Goal of the exercise: Below are some records; quote exactly the lines from the one that contains "(442, 1109) none" through the one that contains "[228,1037,241,1049] 1 -> [95,631,102,639] 2", inclusive, and no others.

Source material:
_ _ _ _ _ _ _
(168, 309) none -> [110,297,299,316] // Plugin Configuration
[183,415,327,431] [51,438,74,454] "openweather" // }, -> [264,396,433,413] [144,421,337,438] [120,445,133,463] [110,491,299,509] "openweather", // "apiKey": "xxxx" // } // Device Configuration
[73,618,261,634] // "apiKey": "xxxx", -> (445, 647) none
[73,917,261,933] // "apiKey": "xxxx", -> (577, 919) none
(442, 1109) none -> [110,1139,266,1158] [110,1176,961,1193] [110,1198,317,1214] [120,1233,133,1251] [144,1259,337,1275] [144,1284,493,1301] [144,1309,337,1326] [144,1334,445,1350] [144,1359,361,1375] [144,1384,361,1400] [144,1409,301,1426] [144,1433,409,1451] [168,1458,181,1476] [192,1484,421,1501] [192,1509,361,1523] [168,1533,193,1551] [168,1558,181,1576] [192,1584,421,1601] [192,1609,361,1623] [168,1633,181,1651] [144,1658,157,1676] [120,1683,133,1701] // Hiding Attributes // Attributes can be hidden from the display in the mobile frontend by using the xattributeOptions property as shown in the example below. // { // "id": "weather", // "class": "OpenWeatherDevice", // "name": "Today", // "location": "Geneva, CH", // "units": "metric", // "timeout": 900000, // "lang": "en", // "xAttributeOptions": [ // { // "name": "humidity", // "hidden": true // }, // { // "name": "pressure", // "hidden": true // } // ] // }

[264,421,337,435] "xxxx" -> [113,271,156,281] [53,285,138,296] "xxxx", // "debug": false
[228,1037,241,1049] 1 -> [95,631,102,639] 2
_ _ _ _ _ _ _
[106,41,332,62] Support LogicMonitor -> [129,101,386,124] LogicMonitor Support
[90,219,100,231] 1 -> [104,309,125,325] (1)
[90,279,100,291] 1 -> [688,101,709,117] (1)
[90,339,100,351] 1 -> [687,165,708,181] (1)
_ _ _ _ _ _ _
Output of the exercise:
(442, 1109) none -> [110,1139,266,1158] [110,1176,961,1193] [110,1198,317,1214] [120,1233,133,1251] [144,1259,337,1275] [144,1284,493,1301] [144,1309,337,1326] [144,1334,445,1350] [144,1359,361,1375] [144,1384,361,1400] [144,1409,301,1426] [144,1433,409,1451] [168,1458,181,1476] [192,1484,421,1501] [192,1509,361,1523] [168,1533,193,1551] [168,1558,181,1576] [192,1584,421,1601] [192,1609,361,1623] [168,1633,181,1651] [144,1658,157,1676] [120,1683,133,1701] // Hiding Attributes // Attributes can be hidden from the display in the mobile frontend by using the xattributeOptions property as shown in the example below. // { // "id": "weather", // "class": "OpenWeatherDevice", // "name": "Today", // "location": "Geneva, CH", // "units": "metric", // "timeout": 900000, // "lang": "en", // "xAttributeOptions": [ // { // "name": "humidity", // "hidden": true // }, // { // "name": "pressure", // "hidden": true // } // ] // }

[264,421,337,435] "xxxx" -> [113,271,156,281] [53,285,138,296] "xxxx", // "debug": false
[228,1037,241,1049] 1 -> [95,631,102,639] 2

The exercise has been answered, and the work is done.